Она сняла зеркало со стены и повернула его к режиссёру.
— Нет. Наверно, вы меня плохо поняли. Объясняю ещё раз, — назидательным тоном продолжила она. — Если вы не видите своё отражение в моих глазах, то посмотрите на своего зрителя в зеркале. Конечно, это пока не театр, потому что ваш зритель исчезнет, как только вы отвернётесь от зеркала, — она повесила зеркало на место и продолжила таинственным голосом:
— Театр оживает только тогда, когда вы уходите, а ваш зритель остаётся и продолжает жить в чьих-то глазах. Представляете себе такое? Вас уже нет, а ваше отражение осталось. Вы давно ушли, а ваш образ вселился в чьё-то сознание, и живёт себе там припеваючи. Представляете, что это за фантастика?.. Вы гениальный человек! — воскликнула она. — Сумели превратить эту фантастику в мою реальность, — тон её голоса стал жёстким. — Однажды вы разыграли свою пьесу, и ваш образ врезался в моё сознание. Он вжился в меня, стал моей плотью, и капля за каплей отравлял мою жизнь, каждый день, каждый час, — она судорожно проглотила слюну. — Но вы не думали, что у всех людей есть свой неповторимый театр, и пьесы там разыгрываются для одного зрителя. Вы не подозревали, что между такими театрами происходят самые настоящие дуэли. Правила очень простые: кто своей пьесой пронзит сознание противника и добьётся её признания, тот и побеждает. В первой дуэли победили вы…
Она перевела дыхание и с нарастающим чувством продолжила:
— А сейчас я владею вашим вниманием! Это моей пьесой вы так поглощены. Ваши глаза застыли, остекленели.
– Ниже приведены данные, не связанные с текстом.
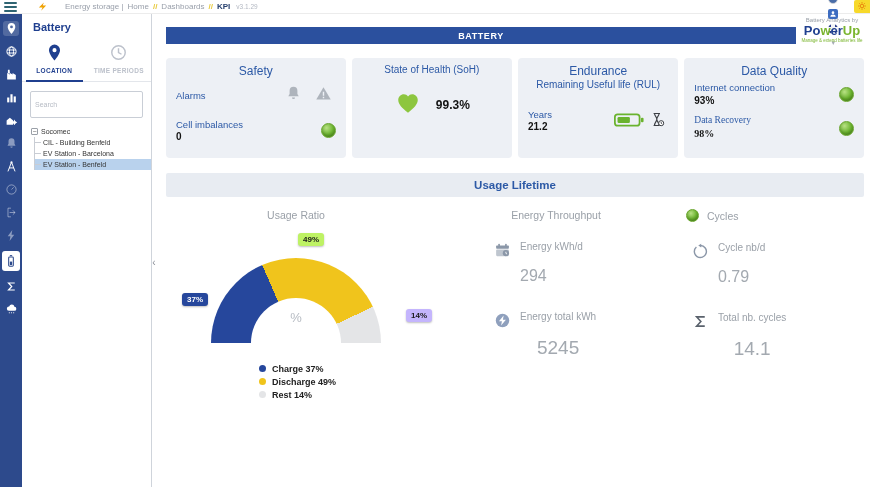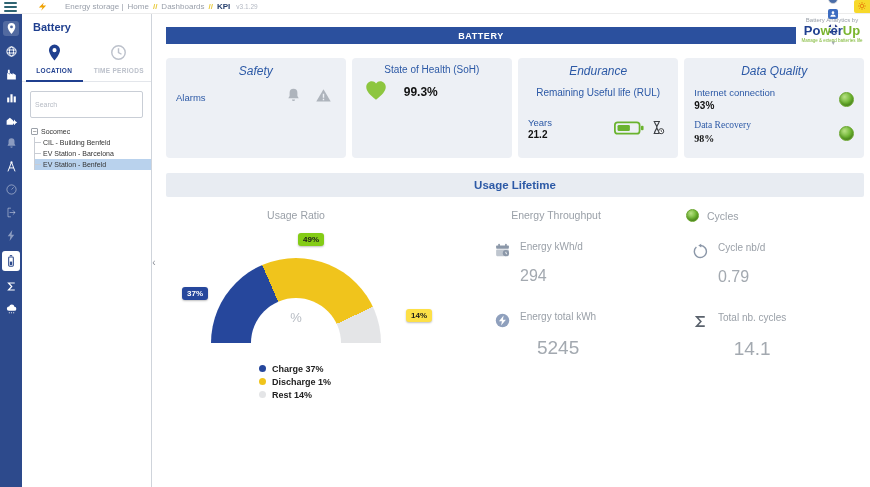--- a/index.html
+++ b/index.html
@@ -75,53 +75,53 @@
   .band { flex:1; height:17px; background:#2b509e; color:#fff; font-weight:700; font-size:9px; letter-spacing:.6px; display:flex; align-items:center; justify-content:center; }
   .brand { width:64px; text-align:center; margin-top:-10px; line-height:1.15; }
   .brand-pre { font-size:6px; color:#9aa0a8; }
   .brand-name { font-size:13px; font-weight:700; color:#1f3f8f; line-height:1.1; }
   .brand-name .green { color:#7ab52e; }
   .brand-tag { font-size:4.5px; color:#7ab52e; }
 
   .cards { display:flex; gap:6px; margin-top:14px; }
   .card { background:#edf0f5; border-radius:4px; height:100px; padding:6px 10px; }
   .card-s { flex:181; } .card-p { flex:159; } .card-e { flex:159; } .card-d { flex:181; }
-  .card-title { text-align:center; color:#2c59a6; font-size:12px; margin-bottom:9px;font-style:italic; }
+  .card-title { text-align:center; color:#2c59a6; font-size:12px; margin-bottom:1px; }
   .card-sub { text-align:center; color:#2c59a6; font-size:10px; }
   .blue-label { color:#2c59a6; font-size:9.5px; }
   .bold-val { color:#121212; font-weight:700; font-size:10px; margin-top:1px; }
   .srow { display:flex; align-items:center; justify-content:space-between; }
   .srow.alarms { margin-top:7px; }
   .srow.cells { margin-top:13px; }
   .gray-icons { display:flex; gap:13px; padding-right:4px; color:#aeb4bc; }
   .gray-icons svg { width:17px; height:17px; }
   .led { width:15px; height:15px; border-radius:50%; background:radial-gradient(circle at 35% 30%, #b8e184, #6ab32e 55%, #4f8d20 92%); border:1.5px solid #67a32a; box-shadow:inset 0 -2px 3px rgba(0,0,0,.18); flex-shrink:0; }
   .led.small { width:13px; height:13px; }
-  .perf-body { display:flex; align-items:center; gap:14px; margin-top:2px; }
+  .perf-body { display:flex; align-items:center; justify-content:center; gap:14px; margin-top:15px; }
   .heart-icon svg { width:28px; height:26px; }
   .soh-val { color:#121212; font-weight:700; font-size:12px; }
   .endu-body { display:flex; align-items:flex-end; justify-content:space-between; margin-top:19px; }
   .endu-icons { display:flex; align-items:center; gap:5px; padding-right:2px; }
   .endu-icons .batt svg { width:30px; height:16px; }
   .endu-icons .hour svg { width:17px; height:17px; }
   .dqrow { display:flex; align-items:center; justify-content:space-between; margin-top:4px; }
   .dqrow .txt { line-height:1.25; }
 
   .section-band { margin-top:15px; height:24px; background:#e8ecf2; color:#2c59a6; font-weight:700; font-size:11.5px; display:flex; align-items:center; justify-content:center; border-radius:2px; }
 
   .usage-grid { display:flex; margin-top:12px; }
   .gauge-col { width:300px; position:relative; height:230px; }
   .muted-title { color:#9aa0a8; font-size:10.5px; }
   .gauge-title { width:170px; margin-left:45px; text-align:center; }
   .gauge { position:absolute; top:49px; left:45px; width:170px; height:85px; overflow:hidden; }
   .gauge-ring { position:absolute; top:0; left:0; width:170px; height:170px; border-radius:50%; }
   .gauge-hole { position:absolute; top:40px; left:40px; width:90px; height:90px; border-radius:50%; background:#fff; }
   .center-label { position:absolute; left:0; right:0; top:52px; text-align:center; color:#b7bcc3; font-size:13px; }
   .callout { position:absolute; border-radius:3px; padding:2px 5px; font-size:8px; font-weight:700; box-shadow:0 1px 2px rgba(0,0,0,.25); }
-  .co-0 { left:16px; top:78px; }
+  .co-0 { left:16px; top:84px; }
   .co-1 { left:132px; top:24px; }
   .co-2 { left:240px; top:100px; }
   .legend { position:absolute; left:93px; top:153px; }
   .legend-item { display:flex; align-items:center; gap:6px; height:13px; cursor:pointer; }
   .legend-dot { width:7px; height:7px; border-radius:50%; flex-shrink:0; }
   .legend-text { font-size:9px; font-weight:700; color:#222; }
 
   .energy-col { width:220px; }
   .energy-col .col-title { width:180px; text-align:center; }
   .metric { display:flex; gap:9px; padding-left:28px; }
@@ -343,20 +343,27 @@
               <span><svg viewBox="0 0 24 24">
                     <path fill="currentColor" d="M12 2.5A5.5 5.5 0 0 0 6.5 8v4.6L4.6 16h14.8l-1.9-3.4V8A5.5 5.5 0 0 0 12 2.5z"></path>
                     <path fill="currentColor" d="M9.8 17.5a2.2 2.2 0 0 0 4.4 0z"></path>
                   </svg></span>
               <span><svg viewBox="0 0 24 24">
                     <path fill="currentColor" d="M12 3 1.8 20.5h20.4z"></path>
                     <path fill="#edf0f5" d="M11 9.5h2v5.5h-2zM11 16.6h2v2h-2z"></path>
                   </svg></span>
             </span>
           </div>
+          <div class="srow cells">
+            <span class="txt">
+              <div class="blue-label">Cell imbalances</div>
+              <div class="bold-val">0</div>
+            </span>
+            <span class="led"></span>
+          </div>
         </div>
 
         <div class="card card-p">
           <div class="card-sub">State of Health (SoH)</div>
           <div class="perf-body">
             <span class="heart-icon"><svg viewBox="0 0 24 24">
                   <path fill="#8dc63f" d="M12 21C6.4 16.6 3 13 3 9.2 3 6.3 5.3 4 8.2 4c1.5 0 3 .7 3.8 1.9A4.8 4.8 0 0 1 15.8 4C18.7 4 21 6.3 21 9.2c0 3.8-3.4 7.4-9 11.8z"></path>
                 </svg></span>
             <span class="soh-val">99.3%</span>
           </div>
@@ -405,36 +412,36 @@
           </div>
         </div>
       </div>
 
       <div class="section-band">Usage Lifetime</div>
 
       <div class="usage-grid">
 
         <div class="gauge-col">
           <div class="muted-title gauge-title">Usage Ratio</div>
-          <span class="callout co-1" id="co1" style="background: #84cc16; color: rgb(26, 26, 26);">49%</span>
+          <span class="callout co-1" id="co1" style="background: #bef264; color: rgb(26, 26, 26);">49%</span>
           <span class="callout co-0" id="co0" style="background: rgb(38, 71, 156); color: rgb(255, 255, 255);">37%</span>
-          <span class="callout co-2" id="co2" style="background: #fde047; color: rgb(26, 26, 26);">14%</span>
+          <span class="callout co-2" id="co2" style="background: #c4b5fd; color: rgb(26, 26, 26);">14%</span>
           <div class="gauge">
             <div class="gauge-ring" id="gauge-ring" style="background: conic-gradient(from 270deg, rgb(38, 71, 156) 0deg, rgb(38, 71, 156) 66.6deg, rgb(240, 196, 28) 66.6deg, rgb(240, 196, 28) 154.8deg, rgb(228, 229, 231) 154.8deg, rgb(228, 229, 231) 180deg, transparent 180deg, transparent 360deg);"></div>
             <div class="gauge-hole"></div>
             <div class="center-label">%</div>
           </div>
           <div class="legend" id="gauge-legend">
               <div class="legend-item">
                 <span class="legend-dot" style="background: rgb(38, 71, 156);"></span>
                 <span class="legend-text">Charge 37%</span>
               </div>
               <div class="legend-item">
                 <span class="legend-dot" style="background: rgb(240, 196, 28);"></span>
-                <span class="legend-text">Discharge 1%</span>
+                <span class="legend-text">Discharge 49%</span>
               </div>
               <div class="legend-item">
                 <span class="legend-dot" style="background: rgb(228, 229, 231);"></span>
                 <span class="legend-text">Rest 14%</span>
               </div>
             </div>
         </div>
 
         <div class="energy-col">
           <div class="muted-title col-title">Energy Throughput</div>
Они стали зеркалом в моём театре, и там я чётко вижу своего зрителя. Он ожил в ваших глазах! Вы беситесь и готовы живьём сожрать его, но ничего не можете сделать! Ведь вы только рамочка для зеркала. Моя пьеса сразила вас наповал! Ваши надежды и мечты в один миг исчезли, испарились! Теперь вы, как жирная муха, размазаны на зеркале! Мне приятно сознавать это, и я удовлетворена!
Горестно качая головой, режиссёр закрыл глаза, потому что видеть её уже было невмоготу. Он тёр глаза, но образ не исчезал, а, напротив, всё глубже и глубже въедался в сознание. Видеть её даже с закрытыми глазами становилось невыносимым, и из-под ресниц режиссёра выскользнула скупая слеза. Увидев слезу, она несказанно обрадовалась, и с нарастающим восторгом крикнула:
— Эй, там! Немедленно утрите сопли и готовьте актёрскую уборную для новой актрисы!
Она эффектно вскинула свою руку вверх, притопнула ногой, но режиссёр не шелохнулся.
— Тук-тук-тук, — постучала она по спинке стула. — Господин режиссёр, вы же обещали мне, что я немедленно стану ведущей актрисой у вас в театре, как только покажу свой театр одного зрителя. Свои обещания надо выполнять, — игриво прошептала она ему на ухо, а спустя мгновение обиженно воскликнула:
— Но я вижу, что вы не хотите сделать это! Вы меня обманули! Обманули! Как же вам не стыдно! — и сразу же, как ребёнок, заскакала по комнате, весело напевая дразнилку:
— Не хотите и не надо! Не хотите и не надо! Зато я! Это я — героиня театра!